◆ **YOUR INSTRUCTIONS**
Say how many lines of the listing below include the word "changes", with no other output.
--- START ---
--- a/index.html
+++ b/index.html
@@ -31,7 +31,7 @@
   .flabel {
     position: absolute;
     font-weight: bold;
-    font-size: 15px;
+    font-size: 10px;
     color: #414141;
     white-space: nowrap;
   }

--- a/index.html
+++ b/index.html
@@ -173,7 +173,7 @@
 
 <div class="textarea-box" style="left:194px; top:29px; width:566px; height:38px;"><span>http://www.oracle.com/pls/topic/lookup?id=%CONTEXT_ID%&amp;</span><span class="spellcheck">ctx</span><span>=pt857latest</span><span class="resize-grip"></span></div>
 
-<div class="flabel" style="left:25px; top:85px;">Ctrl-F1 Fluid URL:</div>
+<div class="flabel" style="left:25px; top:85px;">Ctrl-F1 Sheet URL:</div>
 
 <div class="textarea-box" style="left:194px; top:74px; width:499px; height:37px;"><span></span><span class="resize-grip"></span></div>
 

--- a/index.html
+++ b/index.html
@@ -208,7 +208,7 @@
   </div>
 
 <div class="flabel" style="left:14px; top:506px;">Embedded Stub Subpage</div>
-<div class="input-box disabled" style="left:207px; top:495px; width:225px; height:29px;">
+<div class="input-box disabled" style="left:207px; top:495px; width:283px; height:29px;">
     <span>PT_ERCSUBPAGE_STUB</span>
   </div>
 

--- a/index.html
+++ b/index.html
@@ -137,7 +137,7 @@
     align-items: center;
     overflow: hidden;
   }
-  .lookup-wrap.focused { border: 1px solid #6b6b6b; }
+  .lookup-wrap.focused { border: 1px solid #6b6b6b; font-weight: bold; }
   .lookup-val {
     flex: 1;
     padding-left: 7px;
--- END ---
--- START ---
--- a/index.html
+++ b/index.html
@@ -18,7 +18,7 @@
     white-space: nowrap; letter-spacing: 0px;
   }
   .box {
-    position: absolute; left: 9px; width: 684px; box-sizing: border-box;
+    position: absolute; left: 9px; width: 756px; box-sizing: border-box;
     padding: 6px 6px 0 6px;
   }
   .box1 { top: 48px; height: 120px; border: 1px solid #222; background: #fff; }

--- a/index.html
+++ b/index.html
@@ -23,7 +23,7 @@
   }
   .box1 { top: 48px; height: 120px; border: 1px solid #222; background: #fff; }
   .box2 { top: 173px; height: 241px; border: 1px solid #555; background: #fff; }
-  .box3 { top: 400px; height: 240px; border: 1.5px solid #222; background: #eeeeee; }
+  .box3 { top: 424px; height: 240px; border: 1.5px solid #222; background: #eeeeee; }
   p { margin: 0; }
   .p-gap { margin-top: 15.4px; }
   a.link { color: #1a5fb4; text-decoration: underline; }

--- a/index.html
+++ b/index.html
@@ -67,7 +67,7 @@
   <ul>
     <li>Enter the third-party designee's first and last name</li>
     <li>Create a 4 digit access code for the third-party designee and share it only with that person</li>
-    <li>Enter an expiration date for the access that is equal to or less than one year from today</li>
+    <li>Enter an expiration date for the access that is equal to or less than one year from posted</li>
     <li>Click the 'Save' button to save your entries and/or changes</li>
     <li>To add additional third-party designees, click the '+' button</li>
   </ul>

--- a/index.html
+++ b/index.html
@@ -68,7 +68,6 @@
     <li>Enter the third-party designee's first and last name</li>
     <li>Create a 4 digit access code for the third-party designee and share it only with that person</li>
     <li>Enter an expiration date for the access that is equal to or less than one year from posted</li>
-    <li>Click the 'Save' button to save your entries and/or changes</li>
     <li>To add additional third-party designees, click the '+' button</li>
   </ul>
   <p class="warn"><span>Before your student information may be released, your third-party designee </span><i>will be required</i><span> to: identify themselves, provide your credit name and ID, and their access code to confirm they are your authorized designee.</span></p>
--- END ---
--- START ---
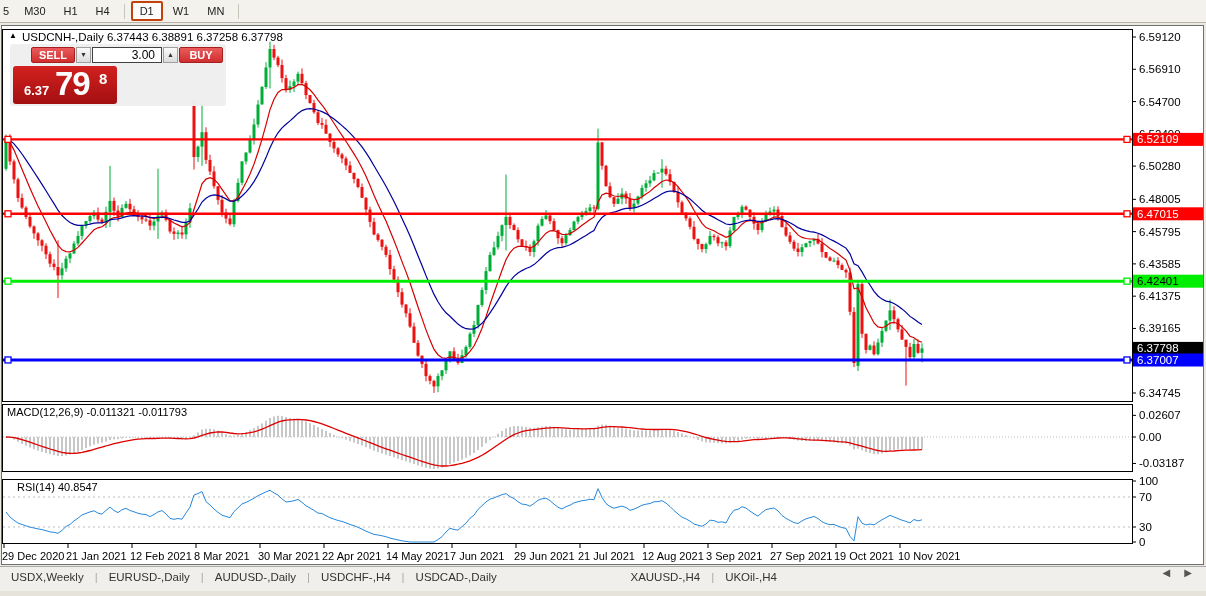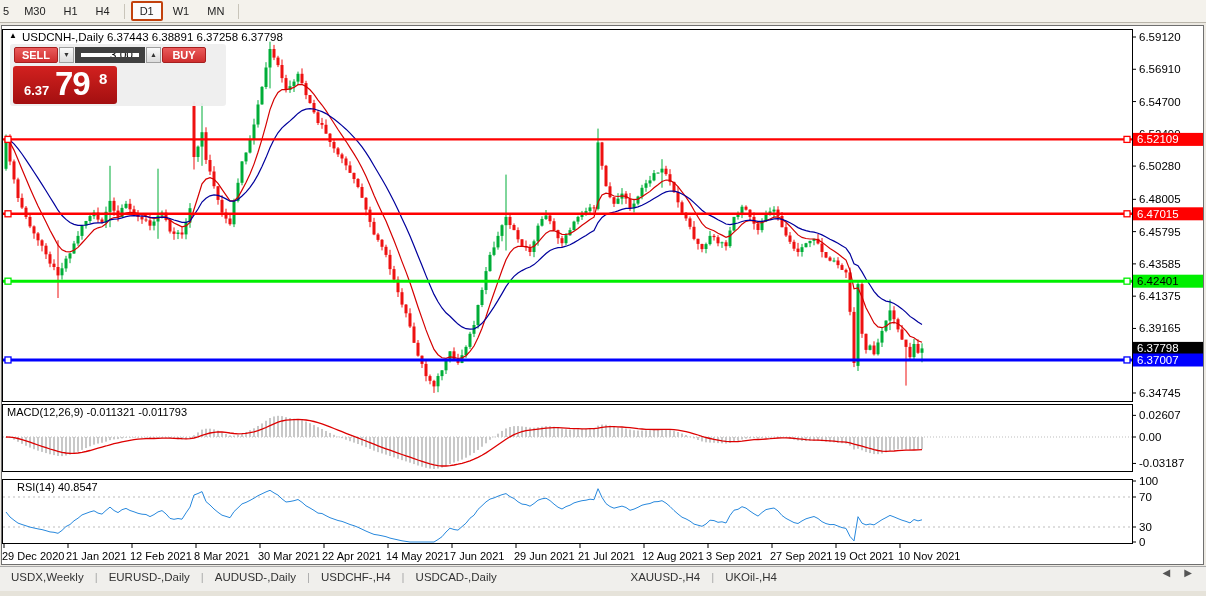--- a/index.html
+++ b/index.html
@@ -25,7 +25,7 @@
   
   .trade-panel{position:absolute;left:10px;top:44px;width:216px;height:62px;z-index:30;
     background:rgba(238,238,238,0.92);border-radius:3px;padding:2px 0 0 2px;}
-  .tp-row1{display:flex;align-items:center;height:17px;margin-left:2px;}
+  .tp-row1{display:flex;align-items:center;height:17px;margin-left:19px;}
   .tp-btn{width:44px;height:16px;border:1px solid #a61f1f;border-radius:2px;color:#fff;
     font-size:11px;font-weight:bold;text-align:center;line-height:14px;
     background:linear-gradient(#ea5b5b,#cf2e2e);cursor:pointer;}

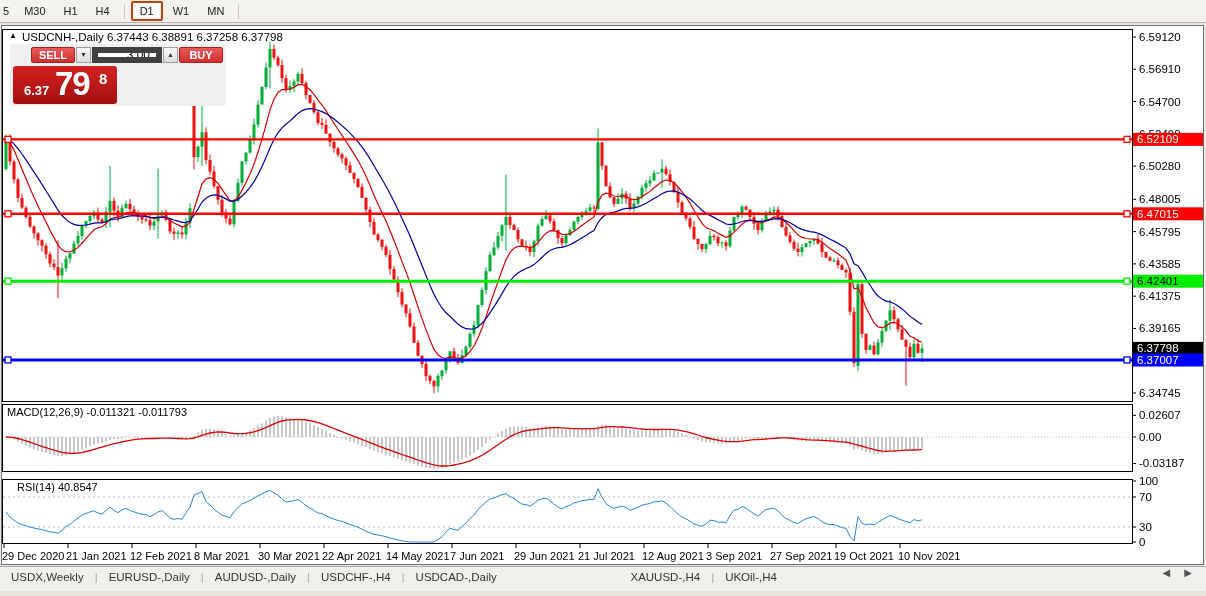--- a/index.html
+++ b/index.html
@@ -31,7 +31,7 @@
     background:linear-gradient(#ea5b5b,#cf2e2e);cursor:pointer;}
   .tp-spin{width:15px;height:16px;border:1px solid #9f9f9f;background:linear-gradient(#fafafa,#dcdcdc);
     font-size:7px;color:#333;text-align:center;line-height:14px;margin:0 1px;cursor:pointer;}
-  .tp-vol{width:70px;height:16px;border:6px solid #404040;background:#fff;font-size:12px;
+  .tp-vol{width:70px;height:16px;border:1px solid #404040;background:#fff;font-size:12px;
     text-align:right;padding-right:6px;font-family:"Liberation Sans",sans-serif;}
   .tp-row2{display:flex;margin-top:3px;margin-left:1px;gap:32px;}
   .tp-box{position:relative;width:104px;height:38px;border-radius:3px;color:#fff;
--- END ---
◆ **THE ANSWER**
2